▸ YOUR ASSIGNMENT
Would you write out the entries that follow word for word, omitting any images?

▸ RECORDS PROVIDED
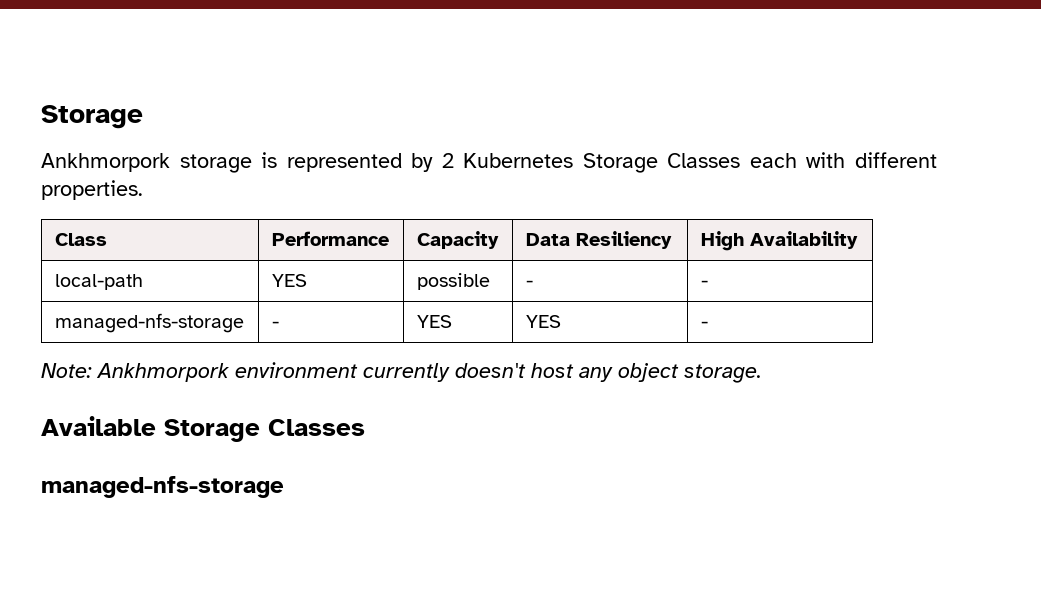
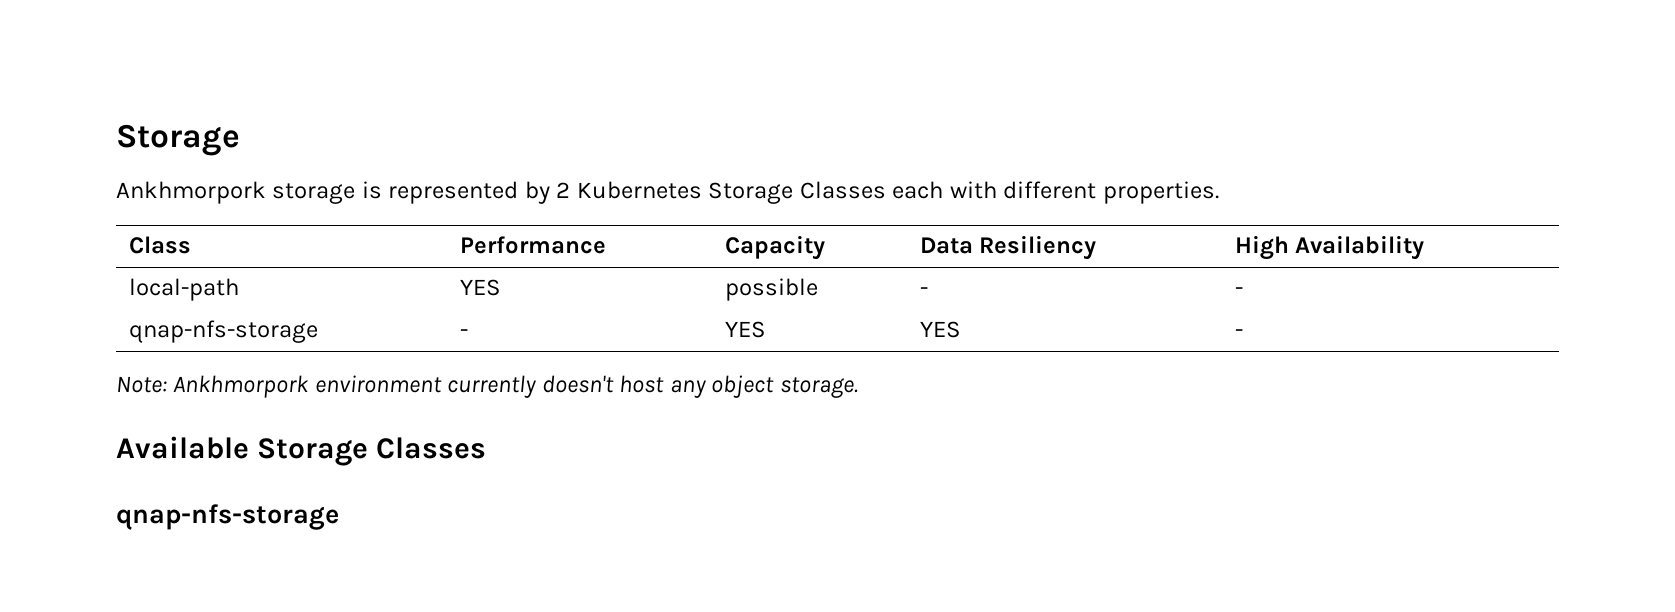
- managed-nfs-storage | - | YES | YES | -
+ qnap-nfs-storage | - | YES | YES | -
  Available Storage Classes
- managed-nfs-storage
+ qnap-nfs-storage

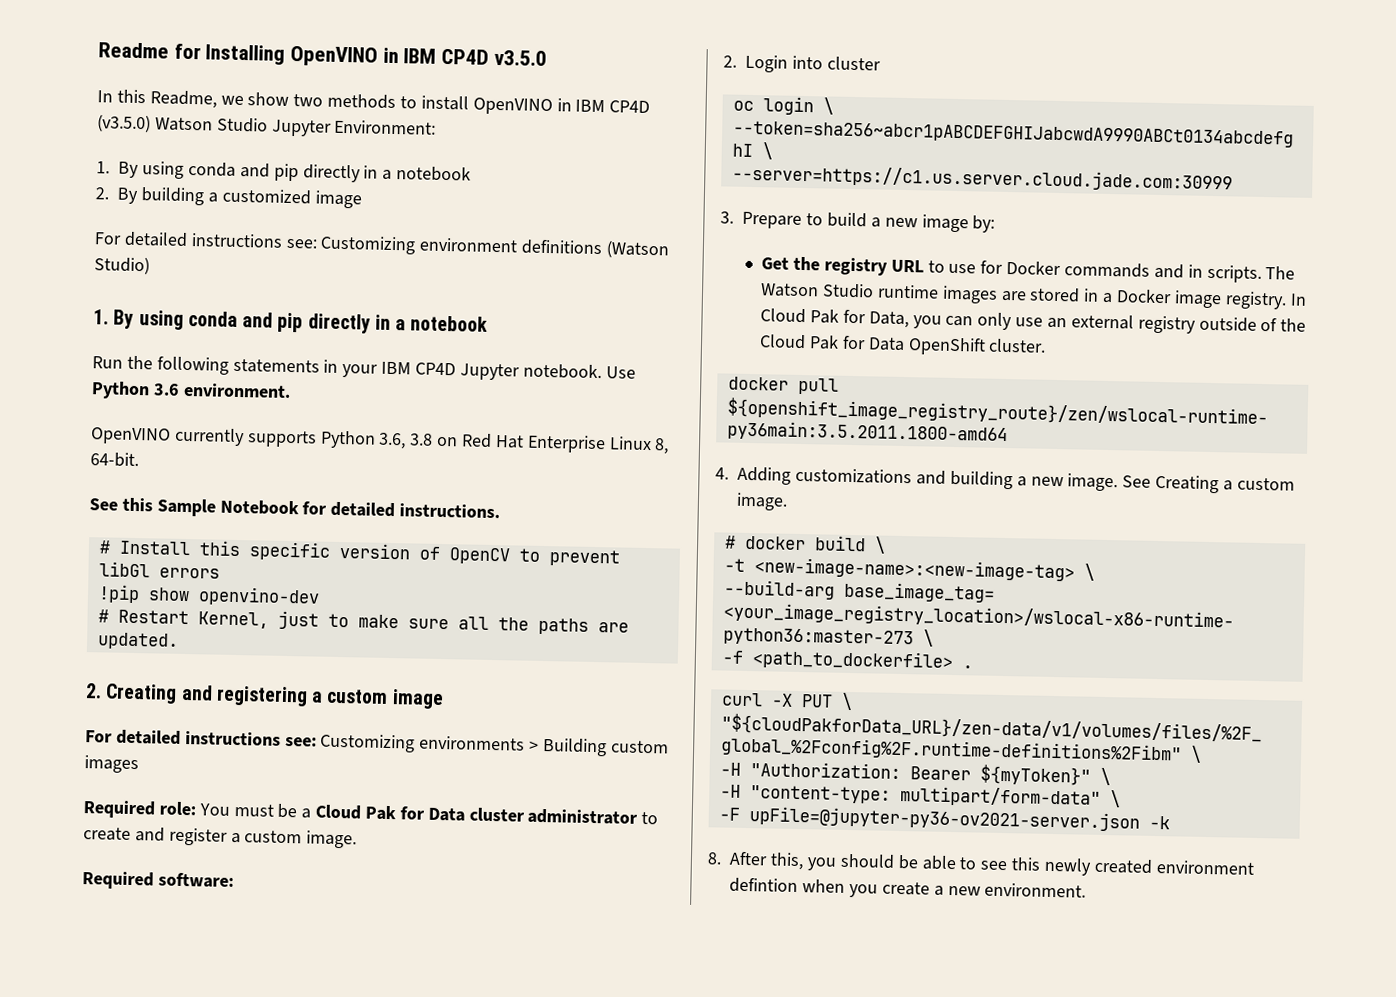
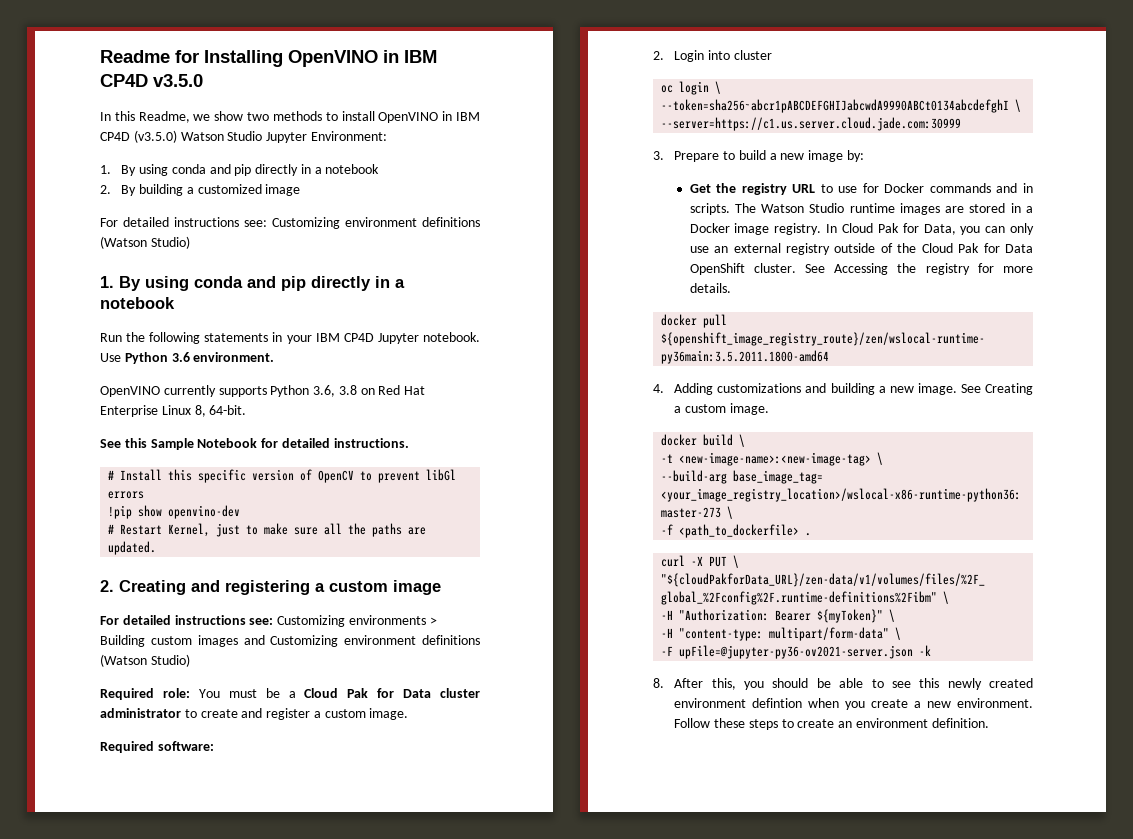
- For detailed instructions see: Customizing environments > Building custom images
+ For detailed instructions see: Customizing environments > Building custom images and Customizing environment definitions (Watson Studio)
+ See Accessing the registry for more details.
- # docker build \
+ docker build \
+ Follow these steps to create an environment definition.

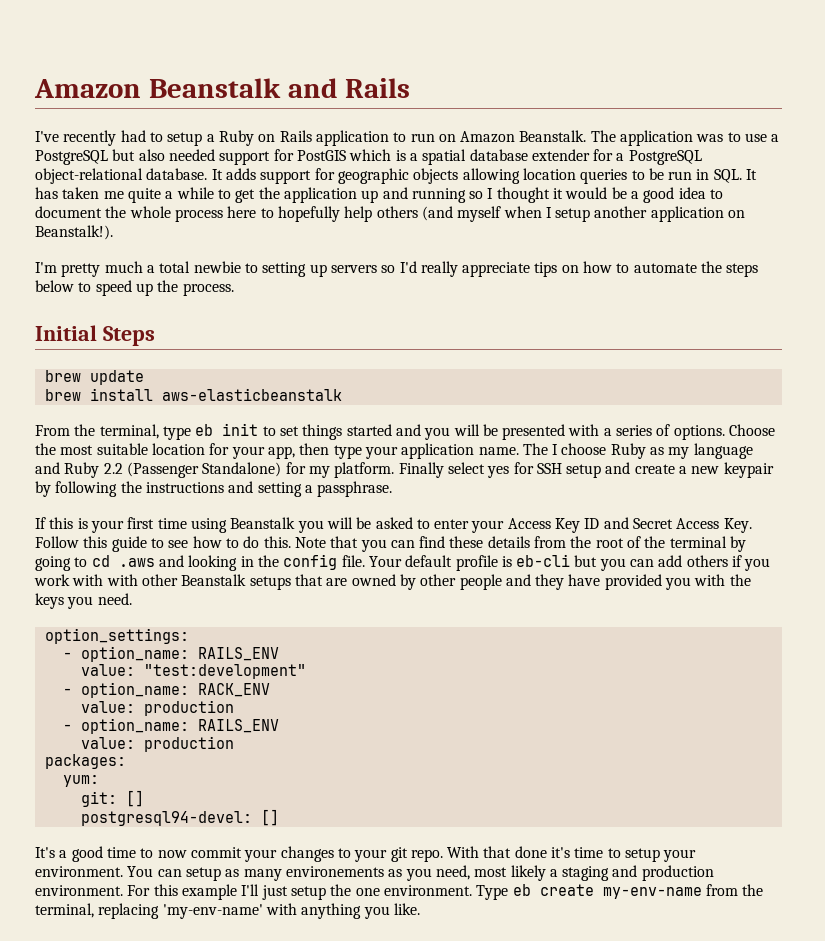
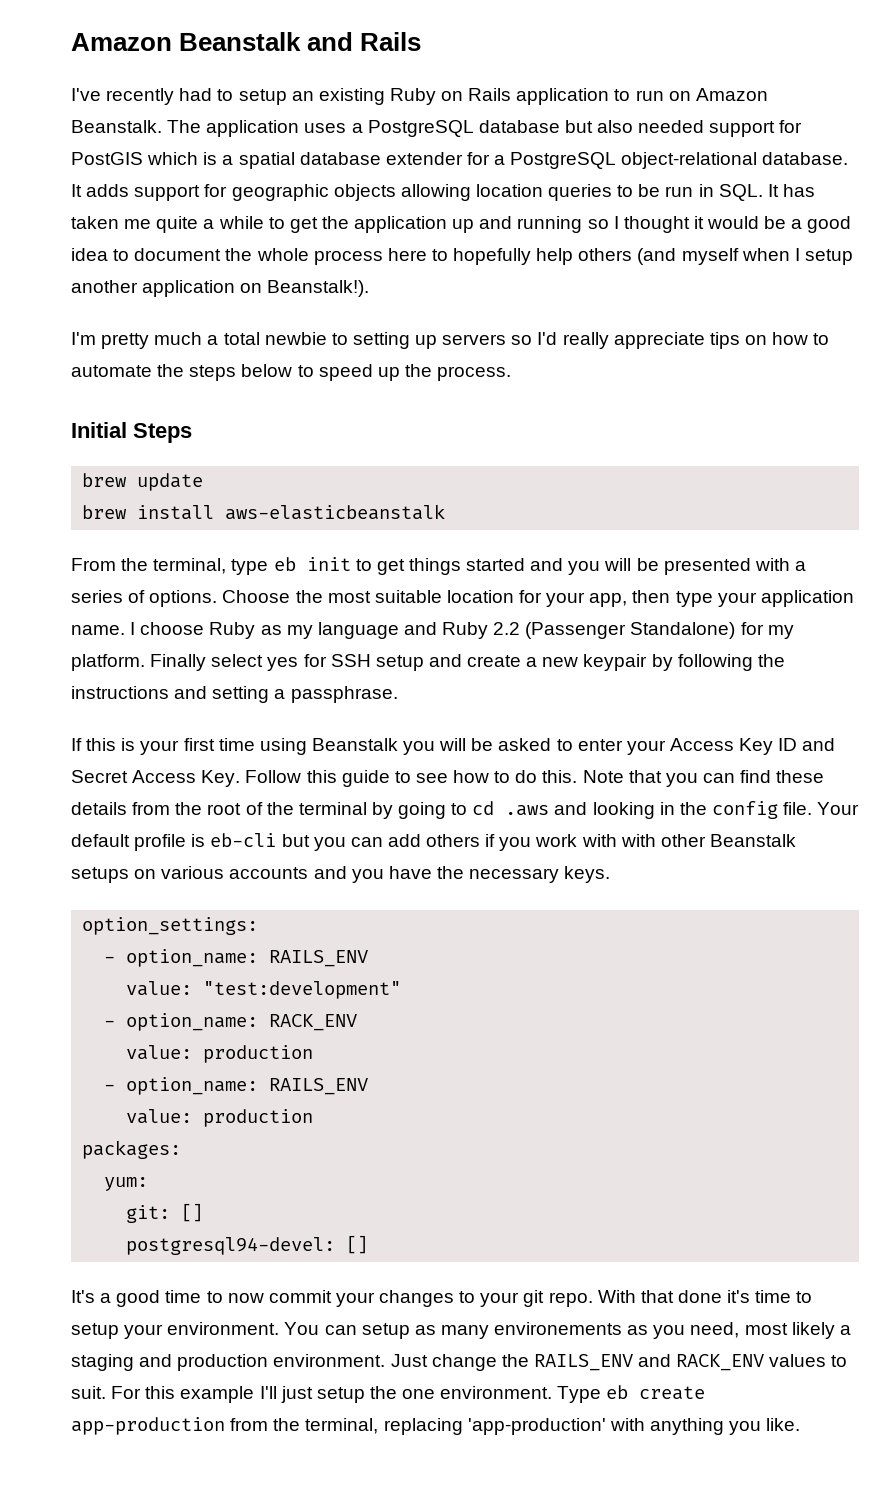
- I've recently had to setup a Ruby on Rails application to run on Amazon Beanstalk.
+ I've recently had to setup an existing Ruby on Rails application to run on Amazon Beanstalk.
- The application was to use a PostgreSQL but also needed support for PostGIS which is a spatial database extender for a PostgreSQL object-relational database.
+ The application uses a PostgreSQL database but also needed support for PostGIS which is a spatial database extender for a PostgreSQL object-relational database.
- From the terminal, type eb init to set things started and you will be presented with a series of options.
+ From the terminal, type eb init to get things started and you will be presented with a series of options.
- The I choose Ruby as my language and Ruby 2.2 (Passenger Standalone) for my platform.
+ I choose Ruby as my language and Ruby 2.2 (Passenger Standalone) for my platform.
- Your default profile is eb-cli but you can add others if you work with with other Beanstalk setups that are owned by other people and they have provided you with the keys you need.
+ Your default profile is eb-cli but you can add others if you work with with other Beanstalk setups on various accounts and you have the necessary keys.
+ Just change the RAILS_ENV and RACK_ENV values to suit.
- Type eb create my-env-name from the terminal, replacing 'my-env-name' with anything you like.
+ Type eb create app-production from the terminal, replacing 'app-production' with anything you like.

▸ THE COMPLETED TASK
- managed-nfs-storage | - | YES | YES | -
+ qnap-nfs-storage | - | YES | YES | -
  Available Storage Classes
- managed-nfs-storage
+ qnap-nfs-storage

- For detailed instructions see: Customizing environments > Building custom images
+ For detailed instructions see: Customizing environments > Building custom images and Customizing environment definitions (Watson Studio)
+ See Accessing the registry for more details.
- # docker build \
+ docker build \
+ Follow these steps to create an environment definition.

- I've recently had to setup a Ruby on Rails application to run on Amazon Beanstalk.
+ I've recently had to setup an existing Ruby on Rails application to run on Amazon Beanstalk.
- The application was to use a PostgreSQL but also needed support for PostGIS which is a spatial database extender for a PostgreSQL object-relational database.
+ The application uses a PostgreSQL database but also needed support for PostGIS which is a spatial database extender for a PostgreSQL object-relational database.
- From the terminal, type eb init to set things started and you will be presented with a series of options.
+ From the terminal, type eb init to get things started and you will be presented with a series of options.
- The I choose Ruby as my language and Ruby 2.2 (Passenger Standalone) for my platform.
+ I choose Ruby as my language and Ruby 2.2 (Passenger Standalone) for my platform.
- Your default profile is eb-cli but you can add others if you work with with other Beanstalk setups that are owned by other people and they have provided you with the keys you need.
+ Your default profile is eb-cli but you can add others if you work with with other Beanstalk setups on various accounts and you have the necessary keys.
+ Just change the RAILS_ENV and RACK_ENV values to suit.
- Type eb create my-env-name from the terminal, replacing 'my-env-name' with anything you like.
+ Type eb create app-production from the terminal, replacing 'app-production' with anything you like.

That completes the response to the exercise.